We’ll briefly discuss three main bandit algorithms before looking at some industrial implementations of each. Here are a few terms I use throughout: (i) action/arm: recommendation candidates, (ii) reward: customer interaction from a single trial, such as a click or purchase, (iii) value: estimated long-term reward of an arm over multiple trials, and (iv) policy: algorithm/agent that chooses actions based on learned values.

ε-greedy is the classic bandit algorithm. At every trial, it randomly chooses an action with probability ε and greedily chooses the highest value action with probability 1 - ε. We balance the explore-exploit trade-off via the parameter ε. A higher ε leads to more exploration while a lower ε leads to more exploitation. However, ε-greedy can explore longer than necessary (though this can be mediated by decreasing ε over time). Another downside is that ε-greedy doesn’t provide guidance on which items to explore and defaults to exploring all items uniformly at random.

Upper Confidence Bound (UCB) considers the uncertainty of an arm and selects arms that have the highest potential. Uncertainty is modeled via confidence bounds while potential is represented by the upper confidence bound (thus the name of the algorithm). Because of how it works, UCB is often referred to as “optimism in the face of uncertainty”.

Example of UCB with a frequently tried arm (green) and a rarely tried arm (red)

Example of UCB with a frequently tried arm (green) and a rarely tried arm (red)

In the image above, Qₜ(a) is the estimated value of arm a at time step t, Nₜ(a) is the number of times arm a was selected, and c is a confidence parameter (which defaults to 1).
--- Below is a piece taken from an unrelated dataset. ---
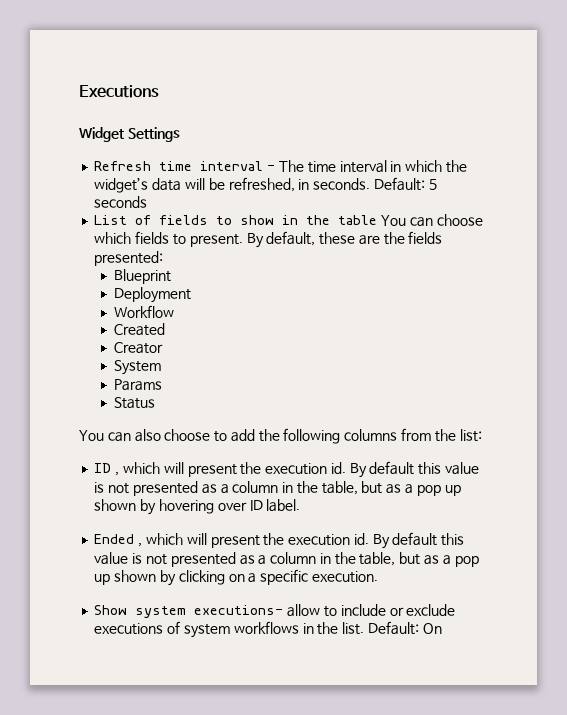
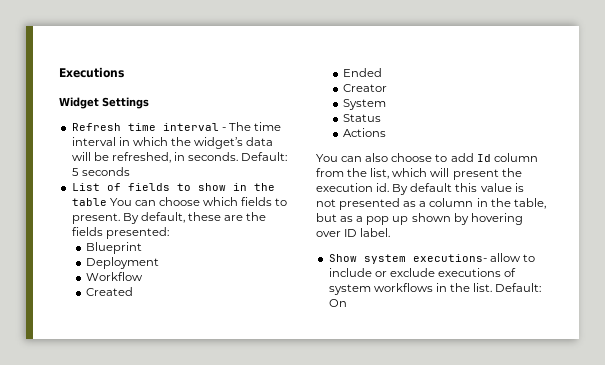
(165, 329) none -> [342,68,382,77] // Ended
[113,379,162,391] [113,397,155,409] Params // Status -> [342,114,381,122] [342,128,386,137] Status // Actions
[258,428,482,444] [94,463,120,476] the following columns from the list: // ID , -> [476,153,538,162] [316,168,390,179] Id column from the list,
[94,532,465,549] [94,552,479,567] [94,569,378,586] // Ended , which will present the execution id. By default this value is not presented as a column in the table, but as a pop up shown by clicking on a specific execution. -> (391, 232) none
The green arm has been chosen frequently and thus has narrower confidence bounds. In contrast, the red arm hasn’t been selected as often and thus has wider confidence bounds. When selecting an action, even though the green arm has a higher estimated value, the red arm has a higher UCB and is thus chosen. As the red arm is selected more, its confidence bounds will shrink. If the estimated value stays the same, its UCB will decrease to below the UCB of the green arm and the green arm will be chosen.

Thomson Sampling models uncertainty by building a probability distribution from historical rewards and then samples from the distribution when choosing actions. In the simple case where rewards are binary, a Beta distribution is used. The Beta distribution takes two parameters, α and β, and the mean value of the distribution is α/α + β which can be thought of as successes / successes + failures. To select an action, we sample from each arm’s Beta distribution and choose the arm with the highest sampled values.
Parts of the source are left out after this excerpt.